Founder Ellen Gang has a long history both in the field of fashion design itself and as a teacher and mentor to young designers.  Gang has been involved in the fashion industry for over 35 years, most notably as the Director of Design and Merchandising at Knitwaves, Inc., where she earned three Ernie Awards for Excellence in Children’s Wear.  She has a huge passion for sharing her experience with up and coming designers which sets her apart from other designers. As a professor for over 20 years at the Fashion Institute of Technology in New York City, Gang wanted to bring the fashion design experience to younger students.  And so was born the EGDS, located in Westport, where she offers design and construction classes to middle and high school students as well as summer and holiday design camps.

The studio has made a great impact on Staples students who hope to have a step up in the design world.  Her past students have left Staples to move on to highly respected design programs around the country including the Parsons School of Design, the Pratt Institute in New York, the Rhode Island School of Design and design programs at Marist University and Drexel University.  Alyssa Domenico ’17, currently at the Pratt Institute, credits her experience at the EGDS in her college application success. “I feel I had the advantage of being able to show that I had sewing/construction knowledge,” Domenico said, adding “[Gang] definitely had a part in helping me get into the colleges I wanted to attend.”  

Stephania Urist ’07, currently a sculptor who graduated from the RISD after Staples, agrees that the EGDS helps focus college plans.  “My experience with Ellen definitely pushed me to go to art school and become a sculptor,” and “my interest in fabric and clothing has continued to influence my artwork ever since,” Urist said.

In private lessons with students, Gang helps them to to develop collections that can result in a finalized portfolio. Michael Ippolito ’20, a current student at the studio, notes that Gang “has helped me with learning specific technique” and is someone who “knows a lot about all aspects of fashion design.”  And the skills go beyond design and construction skills.

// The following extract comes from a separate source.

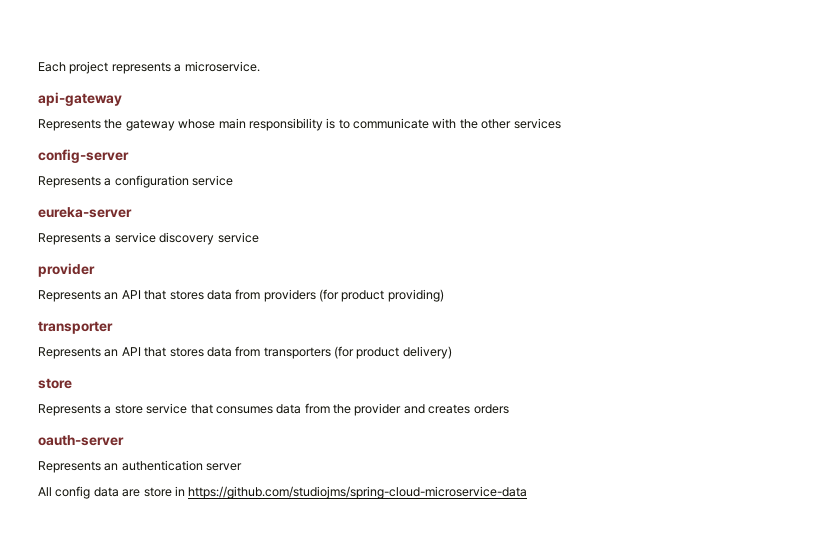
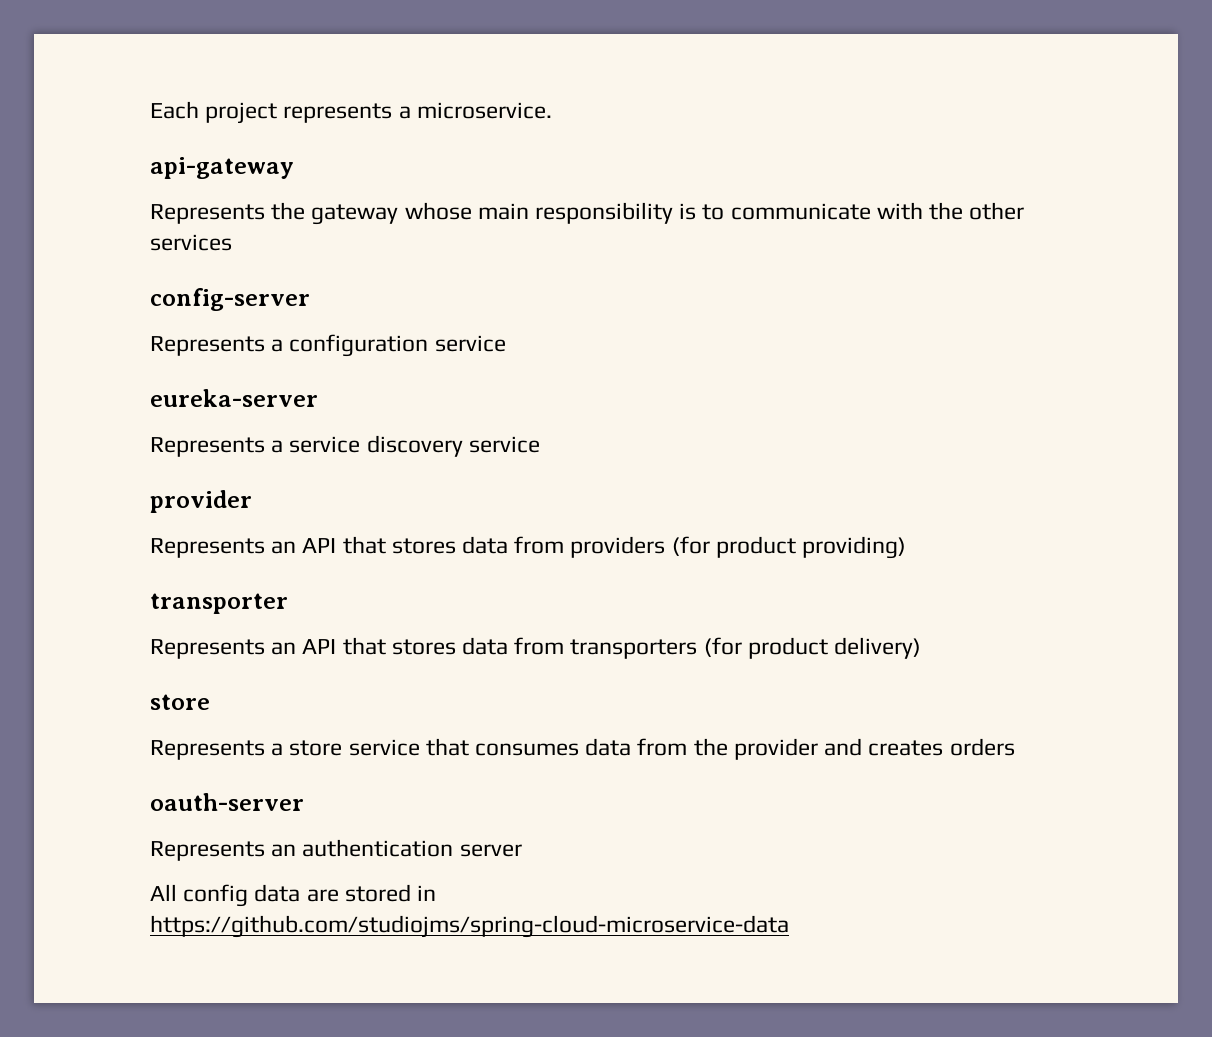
[143,487,172,497] store -> [344,884,411,902] stored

Students who don’t go on to a design program in college still feel the value of being a part of the EGSD while at Staples.  Susie Zec ’16 found the studio place to “destress while having fun with fashion.” Zec took classes at the EGDS from seventh grade through high school and has “the best memories being at Ellens with friends and using fabrics to make beautiful, trendy and sometimes crazy designs.”  These include a dress made out of newspaper, a project which highlights Gang’s use of innovative challenges aimed to push design limits and encourage creativity. “Westport teens are really savvy, and I need to keep up with the trends which will excite them,” Gang said.

Ellen Gang is very involved in the Westport community.  She has participated in the well-known Westport Mini Maker Faire in 2016, held a “Fashion Talks!” fundraiser at the Westport Art Center in 2015 and partnered with Mitchell’s Department Store for a fashion show to benefit Kids in Distressed Situations/Fashion Delivers in 2014.  Excitingly, coming up on Sunday May 20, the EGDS will hold their annual Fashion Show.

Students interested in exploring options for fashion design classes should consider the 12 session “Designer for a Day” classes or one of the summer 2018 fashion camps.  More experienced designers interested in pursuing a career in design could consider taking private lessons or the “College Prep and Portfolio” courses. Regardless of whether you’re a serious designer or want to give it a try as a fun and creative outlet, the EGDS has something for everyone.

Gang has a true passion for fostering creativity in students.  “I have always loved sharing my knowledge and experience with others,” Gang said, “and I truly enjoy working with all age groups.  I love mentoring students on their journey to do what they love to do, and I love to see my younger students develop and blossom as they grow.”